Alex Barnett is looking forward to traveling with his three year old son for the holidays. Or maybe not.
It’s that time again. The holidays. Time for my wife and me to pack our stuff and our 3 year-old son to go on vacation. And, by “vacation” I don’t actually mean “vacation.” I mean going to visit other, older members of our families. And, by visit I don’t mean “visit.” I mean stay with them, trapped in their homes, subjected to dinner at 5 pm and defending our parenting methods.
First comes the packing. By the time, we’re done with that process – packing toys and diapers and at least three outfit changes per day (gotta account for “accidents”), our son’s duffle will be so big and overstuffed it will look like that of a Navy Seal going away on a year-long deployment.
Next comes the coordination phase. Countless calls to the Grandparents to give them our day and time of arrival. You’ll also call your extended family promising that we will come visit them too, though we don’t know why they want to see us since we don’t talk to them the other 364 days per year.
The third step in this process is the ever-popular last-minute work emergency. If you plan to take time off, especially to visit family, you can bank on the fact that a crisis will erupt at your workplace that you, and only you, are capable of handling. And, as you watch the minutes countdown to the time you’re actually supposed to leave, you will scramble around the office looking for the one person who doesn’t have a life and who can cover for you on Christmas Day. This person, in future, will be known as the “bane of your existence” because of their tendency to remind you of the time they “did you a solid” and of their incessant calling in of chits and favors for the one time they helped you out of a jam so you could go spend a week on vacation (read: trapped in a home with people who make you feel like you’re six and make you eat dinner at 5 pm).
Assuming you manage to not let work sabotage your vacation (read: save you from a week of eating dinner at 5 pm at your parents’ and your in-laws’ home), it’s time to depart. Now comes the fun.
If, like us, you have a toddler (and by “toddler” I mean the living embodiment of a rogue nation-state), the travel from home to your destination will require every last bit of strength your work-weakened body can muster. You want to learn about your strength, endurance, and mental toughness? Travel with a toddler. You wanna see if you’ve got the right stuff? Take a toddler and his/her stroller through security at the airport, with 17,000 people in line behind you. You wanna see if you have the ability to go from a standing stop to 60 mph in casual shoes? Let go of your toddler’s hand in the food court/shopping area of any local airport and watch as junior sprints away faster than Usain Bolt. You wanna see if you have nerves of steel and manageable blood pressure? Imagine that moment (and there’s always at least one when traveling with a toddler) when you relax for a half a second and then look around and realize that you don’t see your kid. Just before you scream bloody murder, start crying and keel over from a heart attack, you will feel a tug on your pants. You will look down and see your toddler saying “Daddy, Daddy, Daddy, Daddy, I wanna go. I wanna go. I wanna go.” And, it will pass through your brain for half of a split second that while you were previously going to go get the cops when you thought your child was missing, you now have to go get the cops so that they can prevent you from murdering your child.
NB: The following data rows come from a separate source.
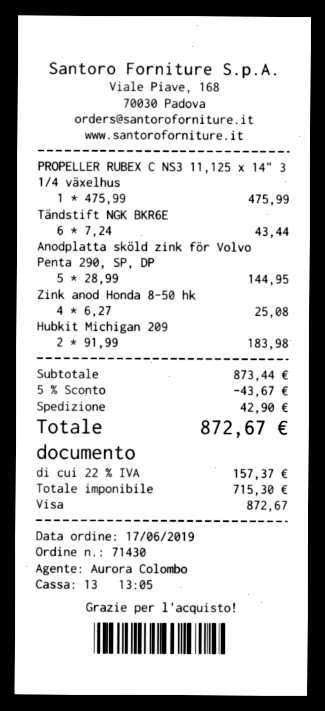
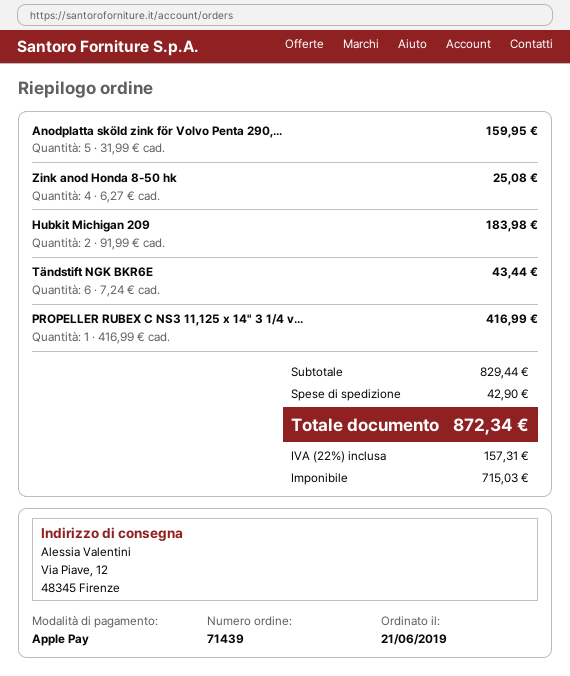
order number: 71430 -> 71439
order date: 2019-06-17 -> 2019-06-21
payment method: Visa -> Apple Pay
PROPELLER RUBEX C NS3 11,125 x 14" 3 1/4 växelhus: 1 x 475.99 = 475.99 -> 1 x 416.99 = 416.99
Anodplatta sköld zink för Volvo Penta 290, SP, DP: 5 x 28.99 = 144.95 -> 5 x 31.99 = 159.95
subtotal: 873.44 -> 829.44
discount: 5% = 43.67 -> none
net: 715.30 -> 715.03
tax: 22% = 157.37 -> 22% = 157.31
total: 872.67 -> 872.34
And, if you can make it past all that, there’s one more hurdle you must clear before you make it to your ultimate destination — the nirvana, the paradise (read: home of grandparents who will make you eat dinner at 5 pm) to which you are traveling. It’s this: at some point, your toddler will do something, it may not even be something that bad, but it will be timed to coincide with your moment of greatest vulnerability. It will be after you’ve weathered the dagger-like stares of strangers who think, “How dare you bring a 3 year old out into public!”
It will be after you’ve had to change a poopy diaper in broad daylight in front of 10,000 people who are making snide comments about why a 3 year old isn’t already toilet trained. It will be after your pride and joy has asked you “Why?” for the gazillionth time. That’s when it will happen. I don’t know what “it” is, but it will be involve you telling your child not to do something that could theoretically cause him or her injury, and he or she will ignore you and do it anyway. “Get down off the back of that chair,” you’ll say. And, your little angel won’t. And, you’ll look at your son or daughter, and you’ll say: “Get down now! I don’t want you to get hurt.” And, they’ll smile and not budge. And, then you’ll say, “If you don’t get down now, you’re gonna be sorry.” And, that’s when you know the vacation has begun – because they’ll refuse, and then everything will be just as it should be, for in the next moment you will make sure that your child feels just as sorry as you do for agreeing to go on this vacation (read: week living in someone else’s house, sleeping on a pullout sofa, eating dinner at 5 pm) in the first place.